Q (somewhat long): Obscure socket send problem (process is killed)

[Date Prev][Date Next][Thread Prev][Thread Next][Date Index][Thread Index]

 



Hi!

(apologies for trying innovative programming)

I have a network problem that I cannot explain, and I don't know what to do:
I am writing a program that (basically) copied from one socket-connection to another, full duplex. As opposed to the usual approach using select(), I run two additional threads (one for read, one for write) to handle the traffic (actually there is one process for each connection, starting two additional threads for the traffic). Basically that seems to work...

However if one thread discovers that the connection is closed, it uses shutdown() to close its direction. I'm observing that the writing-thread is unable to deliver all its data one the reading thread has shut down it's direction. To make matters worse, when the writer tries to send the rest, the pocess is killed.
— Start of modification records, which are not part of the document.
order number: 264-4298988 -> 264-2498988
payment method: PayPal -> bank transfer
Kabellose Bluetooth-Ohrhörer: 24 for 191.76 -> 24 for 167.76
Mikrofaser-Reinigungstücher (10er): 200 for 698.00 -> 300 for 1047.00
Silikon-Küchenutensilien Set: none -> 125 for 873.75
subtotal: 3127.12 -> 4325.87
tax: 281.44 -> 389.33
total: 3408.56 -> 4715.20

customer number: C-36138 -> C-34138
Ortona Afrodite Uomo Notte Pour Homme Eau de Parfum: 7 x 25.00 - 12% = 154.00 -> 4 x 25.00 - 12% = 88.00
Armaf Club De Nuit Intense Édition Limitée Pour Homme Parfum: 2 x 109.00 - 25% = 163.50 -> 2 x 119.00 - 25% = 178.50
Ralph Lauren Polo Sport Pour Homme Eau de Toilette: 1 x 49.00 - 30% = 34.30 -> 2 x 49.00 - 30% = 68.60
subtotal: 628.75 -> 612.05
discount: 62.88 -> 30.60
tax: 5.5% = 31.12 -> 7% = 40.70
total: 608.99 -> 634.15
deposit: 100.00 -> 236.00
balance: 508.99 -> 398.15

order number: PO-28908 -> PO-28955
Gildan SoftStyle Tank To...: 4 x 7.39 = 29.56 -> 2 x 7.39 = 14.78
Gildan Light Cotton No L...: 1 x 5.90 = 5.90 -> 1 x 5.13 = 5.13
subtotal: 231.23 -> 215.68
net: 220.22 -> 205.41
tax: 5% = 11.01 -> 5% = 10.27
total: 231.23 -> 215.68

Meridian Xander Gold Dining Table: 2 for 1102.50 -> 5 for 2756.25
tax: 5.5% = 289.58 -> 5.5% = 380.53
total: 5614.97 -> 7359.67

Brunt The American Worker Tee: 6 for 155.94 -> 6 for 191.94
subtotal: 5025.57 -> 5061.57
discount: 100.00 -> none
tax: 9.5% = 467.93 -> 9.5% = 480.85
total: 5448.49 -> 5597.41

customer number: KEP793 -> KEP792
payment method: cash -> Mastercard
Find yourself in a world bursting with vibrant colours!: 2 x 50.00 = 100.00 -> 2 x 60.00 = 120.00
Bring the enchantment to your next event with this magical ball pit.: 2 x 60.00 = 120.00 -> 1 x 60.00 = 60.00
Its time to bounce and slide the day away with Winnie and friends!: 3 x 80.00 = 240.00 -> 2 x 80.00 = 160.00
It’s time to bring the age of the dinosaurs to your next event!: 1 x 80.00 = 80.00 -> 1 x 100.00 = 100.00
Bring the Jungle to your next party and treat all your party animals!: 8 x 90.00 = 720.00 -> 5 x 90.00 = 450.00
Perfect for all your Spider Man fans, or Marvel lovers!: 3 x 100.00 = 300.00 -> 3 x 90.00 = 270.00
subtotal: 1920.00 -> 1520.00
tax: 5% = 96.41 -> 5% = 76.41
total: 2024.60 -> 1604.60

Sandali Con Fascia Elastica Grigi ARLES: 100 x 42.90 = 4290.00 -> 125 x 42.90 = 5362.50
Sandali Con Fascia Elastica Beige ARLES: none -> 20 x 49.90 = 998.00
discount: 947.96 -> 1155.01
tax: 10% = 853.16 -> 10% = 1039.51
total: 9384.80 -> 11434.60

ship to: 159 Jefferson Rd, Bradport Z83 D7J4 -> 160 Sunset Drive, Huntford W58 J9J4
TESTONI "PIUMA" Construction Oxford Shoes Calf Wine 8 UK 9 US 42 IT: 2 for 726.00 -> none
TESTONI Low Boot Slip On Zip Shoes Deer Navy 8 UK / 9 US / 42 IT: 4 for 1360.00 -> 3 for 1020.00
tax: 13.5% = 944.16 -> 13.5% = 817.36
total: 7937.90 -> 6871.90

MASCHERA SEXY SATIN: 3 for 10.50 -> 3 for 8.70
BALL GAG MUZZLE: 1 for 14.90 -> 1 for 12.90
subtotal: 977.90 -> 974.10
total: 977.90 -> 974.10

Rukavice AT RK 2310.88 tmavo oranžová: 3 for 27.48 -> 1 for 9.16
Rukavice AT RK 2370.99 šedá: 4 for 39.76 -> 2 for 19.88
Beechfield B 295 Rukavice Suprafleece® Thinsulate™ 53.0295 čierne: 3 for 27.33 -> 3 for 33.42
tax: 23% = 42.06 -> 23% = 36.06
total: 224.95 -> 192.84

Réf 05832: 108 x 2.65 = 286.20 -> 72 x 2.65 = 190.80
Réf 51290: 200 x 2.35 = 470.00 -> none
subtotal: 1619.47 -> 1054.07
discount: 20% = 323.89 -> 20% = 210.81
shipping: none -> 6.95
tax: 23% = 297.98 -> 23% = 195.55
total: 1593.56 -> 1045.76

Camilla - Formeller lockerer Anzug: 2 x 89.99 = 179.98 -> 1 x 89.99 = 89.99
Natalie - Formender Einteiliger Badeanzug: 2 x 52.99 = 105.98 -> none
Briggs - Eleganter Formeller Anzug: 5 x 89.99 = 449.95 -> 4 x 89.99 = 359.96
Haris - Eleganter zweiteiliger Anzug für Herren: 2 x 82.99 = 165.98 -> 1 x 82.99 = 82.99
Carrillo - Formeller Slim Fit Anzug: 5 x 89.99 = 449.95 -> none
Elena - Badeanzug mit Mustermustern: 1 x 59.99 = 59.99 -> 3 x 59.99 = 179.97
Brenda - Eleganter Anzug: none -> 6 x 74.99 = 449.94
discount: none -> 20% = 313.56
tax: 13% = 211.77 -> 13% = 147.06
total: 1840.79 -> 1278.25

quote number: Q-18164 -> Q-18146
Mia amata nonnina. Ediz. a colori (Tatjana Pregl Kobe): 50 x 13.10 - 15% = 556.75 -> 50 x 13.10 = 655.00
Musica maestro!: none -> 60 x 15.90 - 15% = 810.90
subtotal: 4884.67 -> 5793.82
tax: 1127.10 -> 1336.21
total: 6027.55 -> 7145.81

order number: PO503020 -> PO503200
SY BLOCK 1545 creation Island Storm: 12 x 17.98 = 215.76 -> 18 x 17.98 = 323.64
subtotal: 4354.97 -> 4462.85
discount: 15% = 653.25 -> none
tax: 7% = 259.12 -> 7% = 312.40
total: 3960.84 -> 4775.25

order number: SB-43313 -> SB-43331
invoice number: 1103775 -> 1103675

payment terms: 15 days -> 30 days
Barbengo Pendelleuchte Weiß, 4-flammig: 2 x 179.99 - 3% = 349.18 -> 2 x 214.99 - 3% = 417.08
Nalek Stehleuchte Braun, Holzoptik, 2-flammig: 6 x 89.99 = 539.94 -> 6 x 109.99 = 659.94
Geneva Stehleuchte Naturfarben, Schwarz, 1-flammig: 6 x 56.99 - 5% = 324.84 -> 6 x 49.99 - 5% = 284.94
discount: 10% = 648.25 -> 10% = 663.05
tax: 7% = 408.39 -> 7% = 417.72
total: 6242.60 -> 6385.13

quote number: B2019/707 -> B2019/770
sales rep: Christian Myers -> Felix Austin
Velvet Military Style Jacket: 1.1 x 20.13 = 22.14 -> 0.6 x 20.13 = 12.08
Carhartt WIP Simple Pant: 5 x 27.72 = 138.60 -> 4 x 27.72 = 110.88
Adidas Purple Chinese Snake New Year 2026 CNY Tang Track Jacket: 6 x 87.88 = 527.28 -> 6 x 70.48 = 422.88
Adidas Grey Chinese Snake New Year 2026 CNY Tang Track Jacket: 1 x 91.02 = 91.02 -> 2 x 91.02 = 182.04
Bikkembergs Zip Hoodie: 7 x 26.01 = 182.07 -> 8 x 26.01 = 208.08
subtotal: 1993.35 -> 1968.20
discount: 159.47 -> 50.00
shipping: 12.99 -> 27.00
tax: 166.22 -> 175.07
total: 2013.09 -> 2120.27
There are no syslog messages from the kernel when this happens...

The kernel used in that of SLES11 SP3 ( 3.0.101-0.15-xen), and my test machine is Xen paravirtualized with two virtual CPUs and 1GB of RAM (The Xen host is also running 3.0.101-0.15-xen, and there are no releated messages in syslog or xen dmesg).

Now my first question: Is it correct that send() has no error as long as the result is > 0?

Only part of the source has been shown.